# Good-One Marshal or not???



## smokemaster712 (Jun 15, 2015)

Hi everyone, this is one of my first posts. I have a Large Green Egg and love it.  In fact I am grilling or smoking on it most days of the week year round but I am needing something larger.  I have been looking at a Good-one Marshal.  Does anyone have any info on this cooker.  Would I be able to grill, smoke or even bake on it?  That is the versatility that I love with my egg.  Just yesterday a grilled steak and peppers for philly sandwiches for lunch then without shutting it down I smoked some ribs for supper and followed those up with cupcakes on the egg for the kids, OK I ate one too!!!  So long story short does anyone have info on a good-one marshals versatility as well as would I be able to cook on it and then shut it down to save the charcoal for next cook as I do with my egg.  Thanks for any help.


----------



## noboundaries (Jun 15, 2015)

I don't have any experience with the Marshall by The Good One so I looked it up online.  Looks like a quality rig that will do everything you ask and last a while too.  Well designed and engineered.  With 2850 square inches of total cooking/smoking/grilling grate space you can do just about anything with it.


----------



## toddcc1 (Jun 23, 2015)

I'm brand new to the forum, but read your question and have had both.  I turned out mediocre traditional smoked meats and excellent steaks and burgers.  Mainly because I had challenges with keeping consistent temps, ribs and brisket were always mediocre. You can get a BBQguru to help that, but I didn't bother.  

Downside to the BGE is that if your flame gets away from you, it is challenging to get it back down to a smoking temp.  Once that ceramic heats up, it'll be hours before it comes back down.  Adding more wood, can be painful...figuratively and literally.  I sold it and bought a MAK Grill Pellet smoker.  Great smoker and very versatile, but recently sold that and bought the Good One Marshall.  All I can say is awesome.  

Temps, for a draft/damper system it is astonishingly easy to dial in your temps.  The first couple products I've turned out have been phenomenal.  Temps hold very steady, I believe 2-6 degree temp swings every hour or so is what I was seeing.  Adding more charcoal and wood is a breeze.  'MERICA', Made in the USA.  

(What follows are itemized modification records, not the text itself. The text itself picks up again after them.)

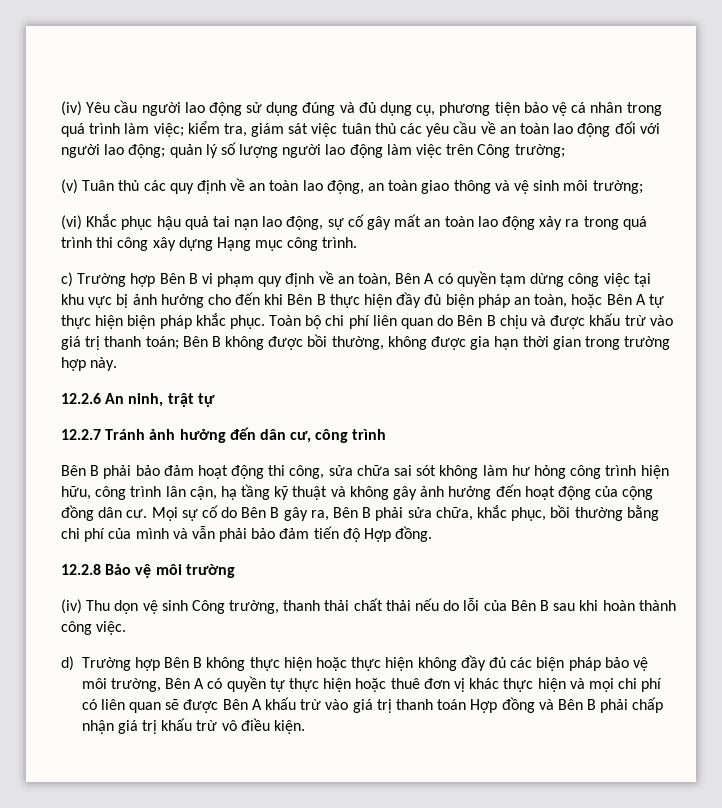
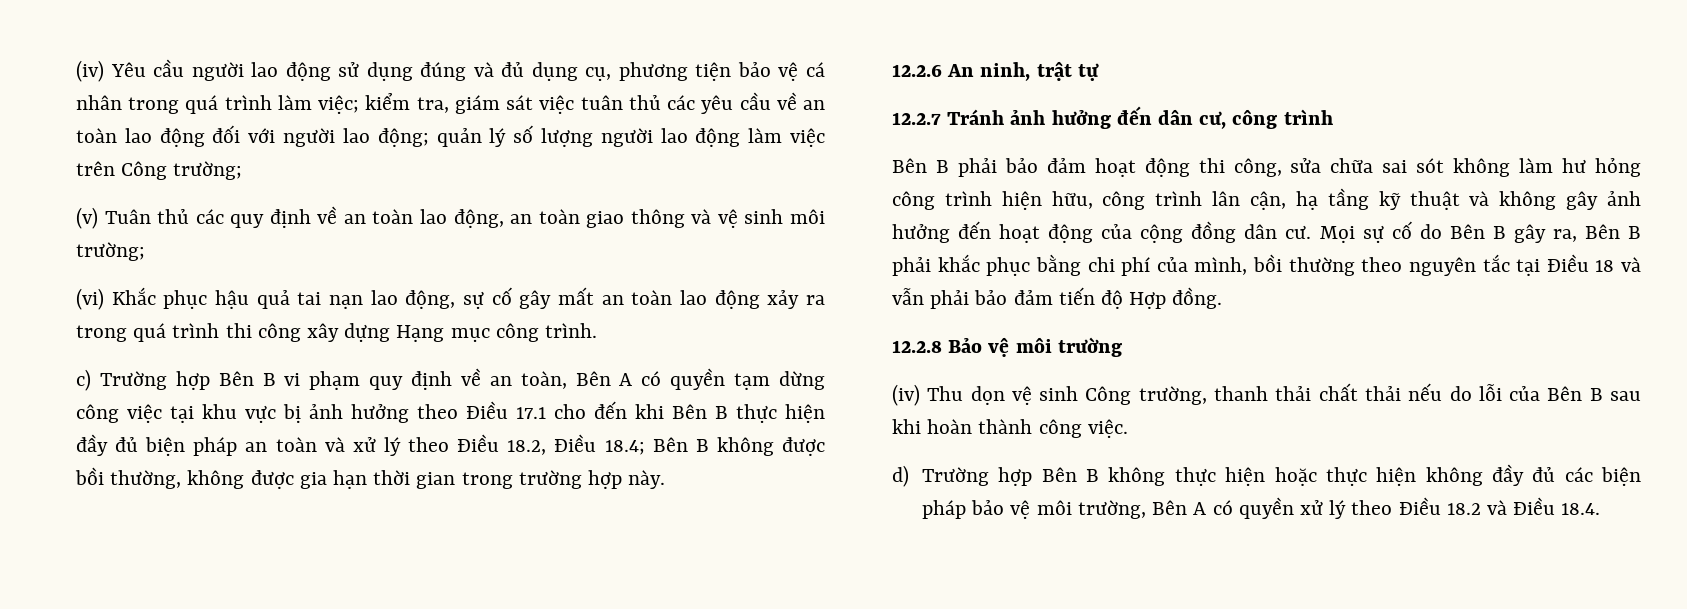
- c) Trường hợp Bên B vi phạm quy định về an toàn, Bên A có quyền tạm dừng công việc tại khu vực bị ảnh hưởng cho đến khi Bên B thực hiện đầy đủ biện pháp an toàn, hoặc Bên A tự thực hiện biện pháp khắc phục. Toàn bộ chi phí liên quan do Bên B chịu và được khấu trừ vào giá trị thanh toán; Bên B không được bồi thường, không được gia hạn thời gian trong trường hợp này.
+ c) Trường hợp Bên B vi phạm quy định về an toàn, Bên A có quyền tạm dừng công việc tại khu vực bị ảnh hưởng theo Điều 17.1 cho đến khi Bên B thực hiện đầy đủ biện pháp an toàn và xử lý theo Điều 18.2, Điều 18.4; Bên B không được bồi thường, không được gia hạn thời gian trong trường hợp này.
- Mọi sự cố do Bên B gây ra, Bên B phải sửa chữa, khắc phục, bồi thường bằng chi phí của mình và vẫn phải bảo đảm tiến độ Hợp đồng.
+ Mọi sự cố do Bên B gây ra, Bên B phải khắc phục bằng chi phí của mình, bồi thường theo nguyên tắc tại Điều 18 và vẫn phải bảo đảm tiến độ Hợp đồng.
- d) Trường hợp Bên B không thực hiện hoặc thực hiện không đầy đủ các biện pháp bảo vệ môi trường, Bên A có quyền tự thực hiện hoặc thuê đơn vị khác thực hiện và mọi chi phí có liên quan sẽ được Bên A khấu trừ vào giá trị thanh toán Hợp đồng và Bên B phải chấp nhận giá trị khấu trừ vô điều kiện.
+ d) Trường hợp Bên B không thực hiện hoặc thực hiện không đầy đủ các biện pháp bảo vệ môi trường, Bên A có quyền xử lý theo Điều 18.2 và Điều 18.4.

Ultimately, there's nothing wrong with a BGE.  Many use them and have successful cooks on them.  For me, it's limited in grill surface area, challenging to add more wood and charcoal and you just don't look as f'ing cool standing over a ceramic green dome.  You want a big black mass like the Death Star floating in your presence, as your male neighbor counterparts fight to hold the tongs, wear the heat gloves and generally admire your alpha position in neighborhood grill status.


----------



## smokemaster712 (Jun 23, 2015)

Toddcc1, Thanks for the advice, Im new to the forum as well but let me say welcome.  It must have been luck, I was looking to just go buy an additional BGE this week.  I have a Lrg but was looking at buying an additional XLRG.  Glad you have stopped that idea.  I love what I do on the egg but like you stated it is a limited grill space and honestly I have always struggled to get a good smoke ring as well.   So it looks like I'll be heading to purchase the Good-One Marshal now that you have confirmed what I was looking for.  One question for you.  How is the lump coal consumption.  I'm looking to be able to not only cook/grill/smoke myself but may need to at times use it as a second oven for the wife and toss a couple side dishes in for her.  Also when you close the vents does it stop the coals from burning completely out allowing you to reuse the left over lump as I do with the egg?  Just looking at over all expense for a cook, or even a 12-15 hr smoke.  Really enjoyed your post, thanks again for the help.


----------



## gomez93 (Jun 24, 2015)

I have a Good-One Rodeo and yes it will do everything you asked about. At smoking temps of 225° to 275° mine burns between 3.5 and 4# of charcoal per hour; YMMV. The dampers will close tight enough to snuff out the fire, however usually by the time I'm done cooking there is so little charcoal left that I just open them up and burn it all.


----------



## cuebiz (Sep 8, 2015)

I have a question for The Good One owners. I am ready to purchase the Marshall, and was wondering about how to route the temp probes without damaging the cables. Any suggestions? I have only seen demos on utube and it never mentions that part.


----------



## toddcc1 (Sep 8, 2015)

SmokeMaster712 said:


> Toddcc1, Thanks for the advice, Im new to the forum as well but let me say welcome.  It must have been luck, I was looking to just go buy an additional BGE this week.  I have a Lrg but was looking at buying an additional XLRG.  Glad you have stopped that idea.  I love what I do on the egg but like you stated it is a limited grill space and honestly I have always struggled to get a good smoke ring as well.   So it looks like I'll be heading to purchase the Good-One Marshal now that you have confirmed what I was looking for.  One question for you.  How is the lump coal consumption.  I'm looking to be able to not only cook/grill/smoke myself but may need to at times use it as a second oven for the wife and toss a couple side dishes in for her.  Also when you close the vents does it stop the coals from burning completely out allowing you to reuse the left over lump as I do with the egg?  Just looking at over all expense for a cook, or even a 12-15 hr smoke.  Really enjoyed your post, thanks again for the help.


SmokeMaster712:

I don't know that I would have a good measure of lump burn.  I'm super anal about my fire temps.  I don't dump a complete bag in and let it go.  I start out with a small 2-3lb pile on one side and then every hour add an additional handful.  Unlike the video where they show an entire bag being dumped out, I prefer to start small, then build as required with the fire.  If I know I'm going to be out for a few hours, I will dump extra in there and it has been fine.  What I have not done is dump an entire bag of lump, light it, then sleep for 8 hours.  So, I wouldn't be able to comment towards that either.  For two briskets, 2 tri-tips and 5 racks of ribs, that's the most I've done in one cook, I went through 3/4 of a full bag of lump charcoal.  I use the Wicked Good Lump Charcoal.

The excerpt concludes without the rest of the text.